The beginning of the play is a never-ending cascade of witticisms, jokes, puns, and everyone strives to “recite” the other. However, in this “salon conversation”, under the guise of smiling friendliness, unconcealed mucks speak in the face, and behind them – behind-the-scenes intrigues, ill-will, anger…
Millameng – a real heroine: intelligent, refined, one hundred heads above the rest, captivating and willful. There is something in it from Shakespeare’s Katarina, and from Moliere’s Selimena from Misanthrope: she finds particular pleasure in tormenting Mirabella, constantly jesting and ridiculing him and, I must say, doing it very successfully. And when he tries to be sincere and serious with her, taking off the clown mask for a moment, the Millament becomes frankly boring. She agrees in everything with him, but to teach her, read her morals – no, your will, dismiss!

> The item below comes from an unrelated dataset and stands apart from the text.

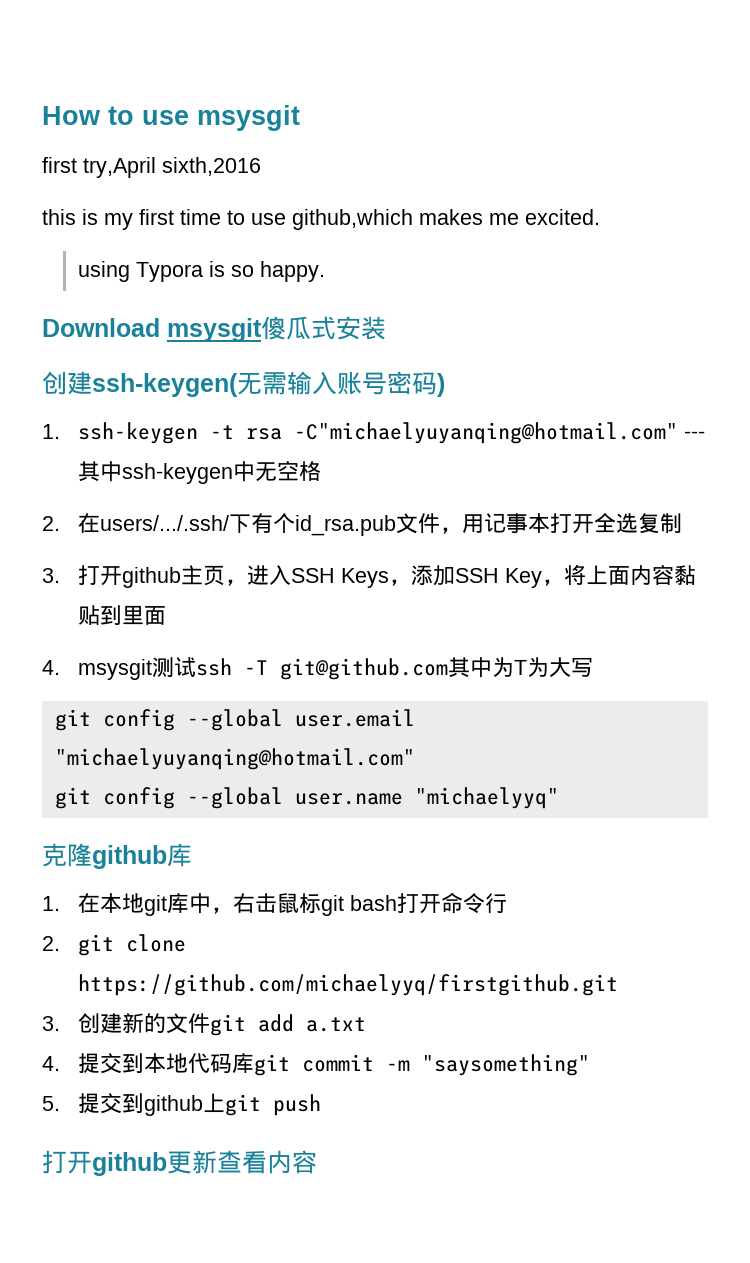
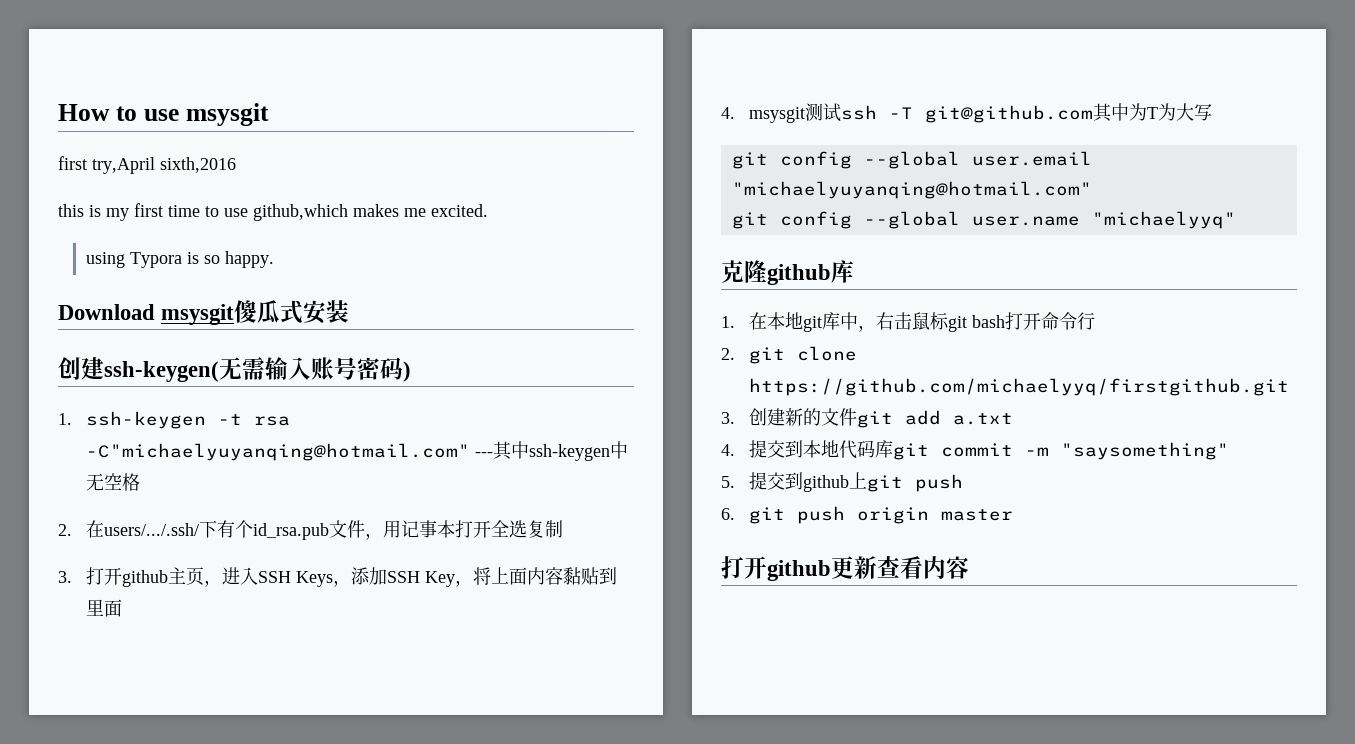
+ 6. git push origin master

However, to achieve its goal, Mirabell starts a very intriguing intrigue, the “executors” of which are servants: Foyble and Waitwell. But his plan, with all its ingenuity and ingenuity, stumbles upon the resistance of Mr. Feynedle, which, unlike our hero, though he is a modest person, but in reality is an embodiment of insidiousness and shamelessness, and insidiousness engendered entirely by terrestrial causes-greed and greed. Lady Wishforth is involved in the intrigue too, this is where the author takes her soul, giving vent to her sarcasm: in the description blinded by the certainty of her irresistibility of an elderly coquette, blinded to such a degree that her female vanity outweighs all the arguments of the mind, preventing her from seeing quite obvious and unaided eyes cheating.

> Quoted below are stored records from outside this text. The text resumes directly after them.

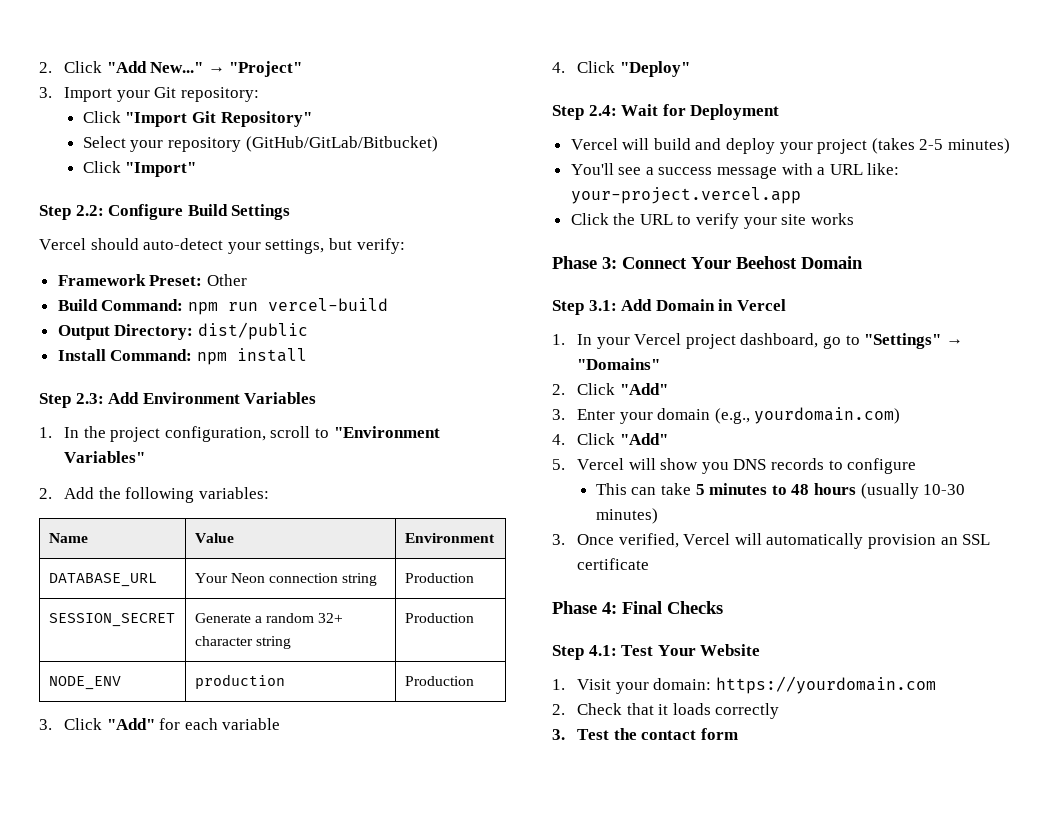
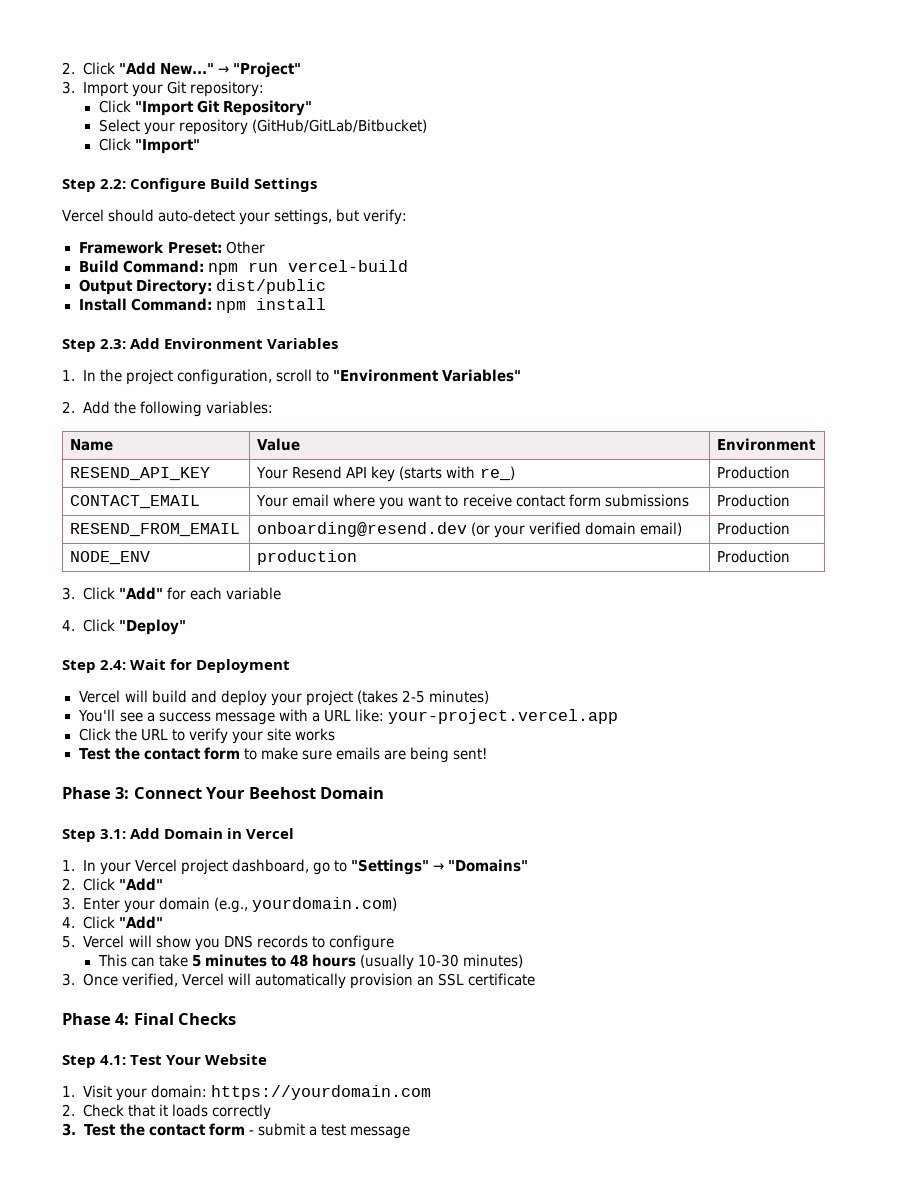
- DATABASE_URL | Your Neon connection string | Production
- SESSION_SECRET | Generate a random 32+ character string | Production
+ RESEND_API_KEY | Your Resend API key (starts with re_) | Production
+ CONTACT_EMAIL | Your email where you want to receive contact form submissions | Production
+ RESEND_FROM_EMAIL | onboarding@resend.dev (or your verified domain email) | Production
+ Test the contact form to make sure emails are being sent!
- 3. Test the contact form
+ 3. Test the contact form - submit a test message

In general, putting a number of noble ladies and their maids, the playwright makes it clear that, in terms of morality, the morals of both of them are the same – more precisely, the maids try not to fall behind their mistresses in anything.
The central point of the play is the scene of the explanation of Mirabella and Millanment. In the “conditions” that they put forward before marriage, with every inherent desire to preserve their independence, in one they are surprisingly similar: in the reluctance to look like the many married couples that their friends are: they looked at this ” family happiness “and for themselves they want something completely different.
Mirabella’s cunning plot suffers a fiasco next to the cunning of his “friend” Feynella (“so act in the light” – this is his words, which he explains in cold blood – does not justify, by any means – his actions). However, virtue in the finals triumphs, vice defeated. Some heaviness of this “happy ending” is obvious – as well as any other, however, for almost any “happy end” slightly gives a fairy tale, always more or less, but diverging from the logic of reality.
The result is summed up all the words that Mirabell says: “This is the lesson to those people who are foolish, That marriage is defile with deception between the two: Let both parties observe honesty, Or the double-cheat is found on the rogue.”